Un jour, sa maison d’édition lui propose une avance mirobolante pour pondre un autre tome de sa série à succès.

Mary est réticente. Elle aime s’occuper de ses enfants et ne se sent pas véritablement inspirée.

Un mauvais pari financier de son mari (Dermot Mulroney) forcera toutefois Mary a se replonger dans l’écriture.

Mais elle doit d’abord embaucher une nounou pour ses enfants. Poste qu’elle accorde à Grace (Greer Grammer), une jeune femme innocente qui semble parfaite pour le poste.

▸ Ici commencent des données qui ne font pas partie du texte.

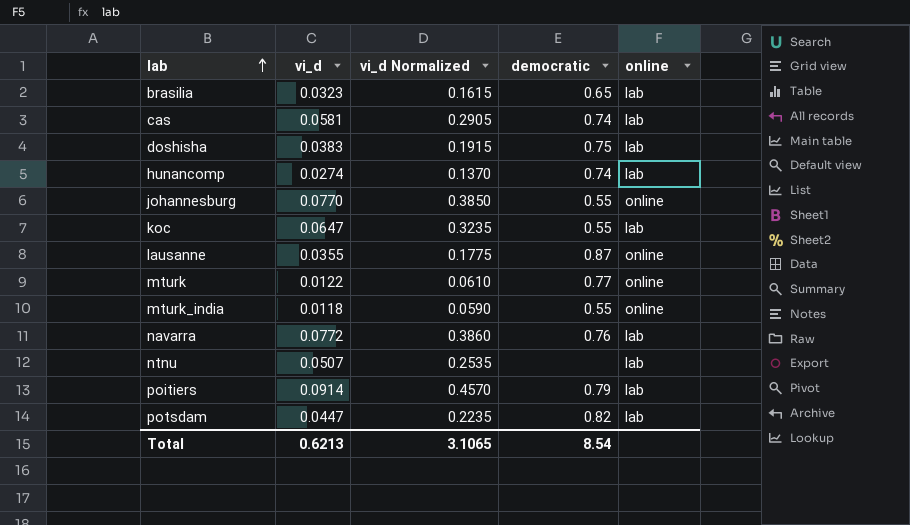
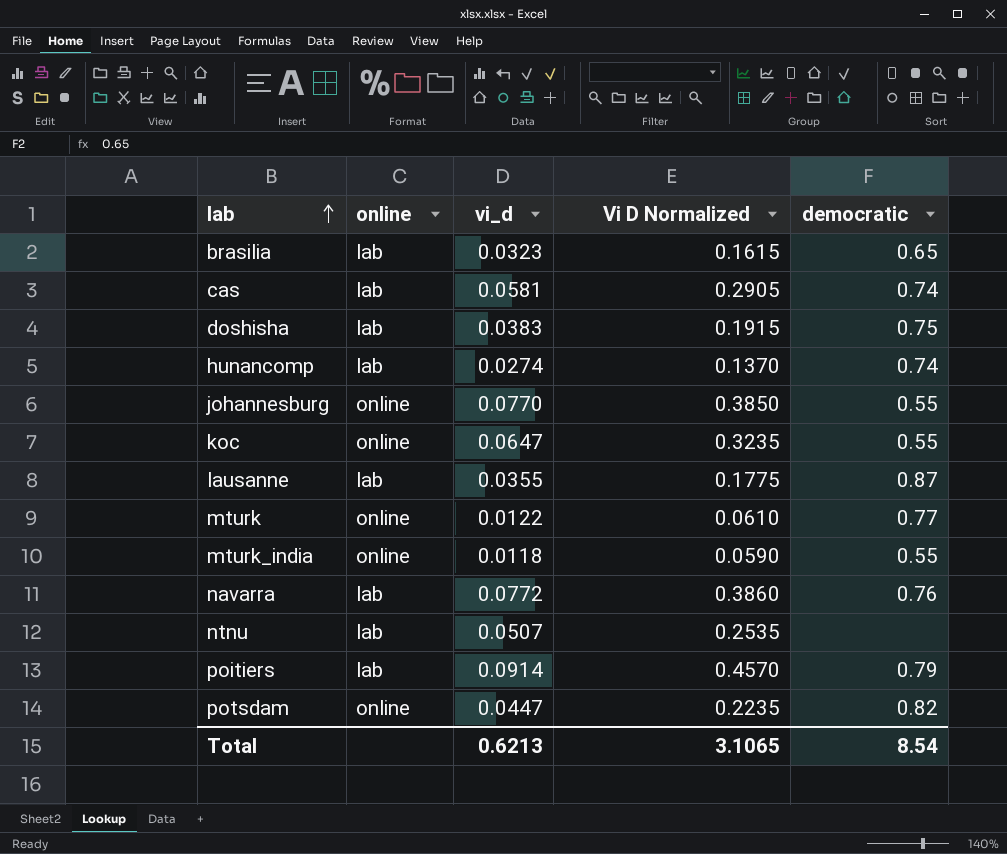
column online | position: 5 -> 2
column name: vi_d Normalized -> Vi D Normalized
koc | online: lab -> online
lausanne | online: online -> lab
potsdam | online: lab -> online

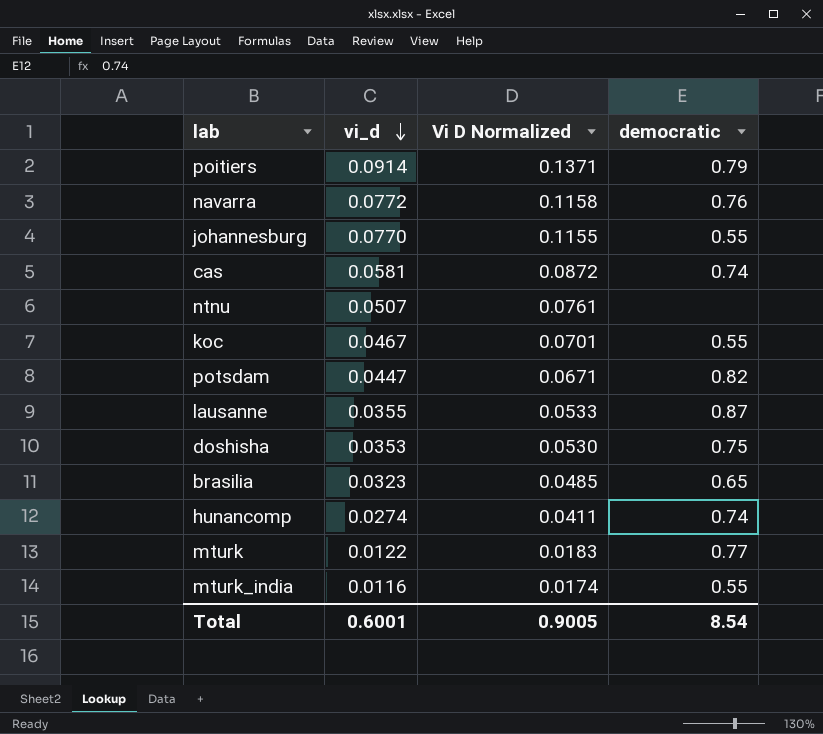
row order: lab ascending -> vi_d descending
column online | position: 2 -> none
column Vi D Normalized | formula: [vi_d] * 5 -> [vi_d] * 1.5
koc | vi_d: 0.0647 -> 0.0467
doshisha | vi_d: 0.0383 -> 0.0353
mturk_india | vi_d: 0.0118 -> 0.0116
Total | vi_d: 0.6213 -> 0.6001
Total | Vi D Normalized: 3.1065 -> 0.9005

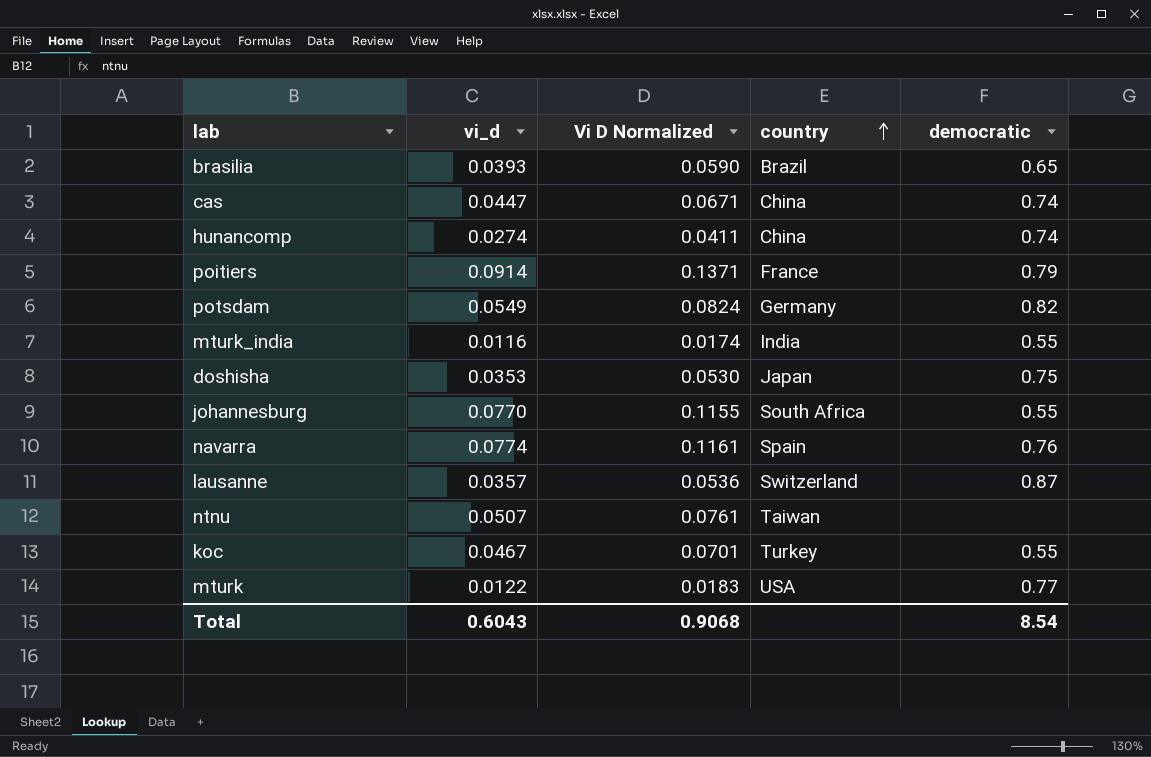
row order: vi_d descending -> country ascending
column country | position: none -> 4
brasilia | vi_d: 0.0323 -> 0.0393
brasilia | Vi D Normalized: 0.0485 -> 0.0590
cas | vi_d: 0.0581 -> 0.0447
cas | Vi D Normalized: 0.0872 -> 0.0671
potsdam | vi_d: 0.0447 -> 0.0549
potsdam | Vi D Normalized: 0.0671 -> 0.0824
navarra | vi_d: 0.0772 -> 0.0774
navarra | Vi D Normalized: 0.1158 -> 0.1161
lausanne | vi_d: 0.0355 -> 0.0357
lausanne | Vi D Normalized: 0.0533 -> 0.0536
Total | vi_d: 0.6001 -> 0.6043
Total | Vi D Normalized: 0.9005 -> 0.9068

Lentement, Mary commence à éprouver de l’attirance pour Grace, ce qui stimule énormément son écriture. Jusqu’à ce que les frontières entre la fiction et la réalité commencent à devenir très floues…

Digne de Harlequin

Vous connaissez probablement les romans Harlequin, c’est petit livre à l’eau de rose où le récit bâclé n’est qu’un prétexte pour intégrer des scènes sulfureuses d’amour et de séduction?

Et bien, Deadly Illusions est l’équivalent cinématographique d’un roman Harlequin – ce qui est loin d’être un compliment.

Ce film déborde de calories vides. Son scénario est une succession de non-sens – par exemple, une femme soupçonnée de meurtre quitte le poste de police sans difficulté en plein coeur de son interrogatoire!

Les scènes présumément érotiques sont totalement gratuites et, une fois le visionnement du film terminé, on se rend compte qu’elles étaient inutiles au récit.

Tout dans cette oeuvre d’Anna Elizabeth James manque de raffinement, que ce soit la musique, les décors, les dialogues, le rythme, l’intrigue ou le jeu des comédiens.

Parlant de comédiens, je m’explique mal comment Davis, qui joue très peu depuis dix ans, a choisi de s’associer à un tel navet.

Son jeu est correct, mais elle doit donner la réplique à Greer Grammer, dont le jeu, dans le dernier acte, est totalement indigne d’une comédienne soi-disant professionnelle.

Deadly Illusion est donc un film à éviter à tout prix. Je sais, je me répète. Mais je tiens absolument à être clair!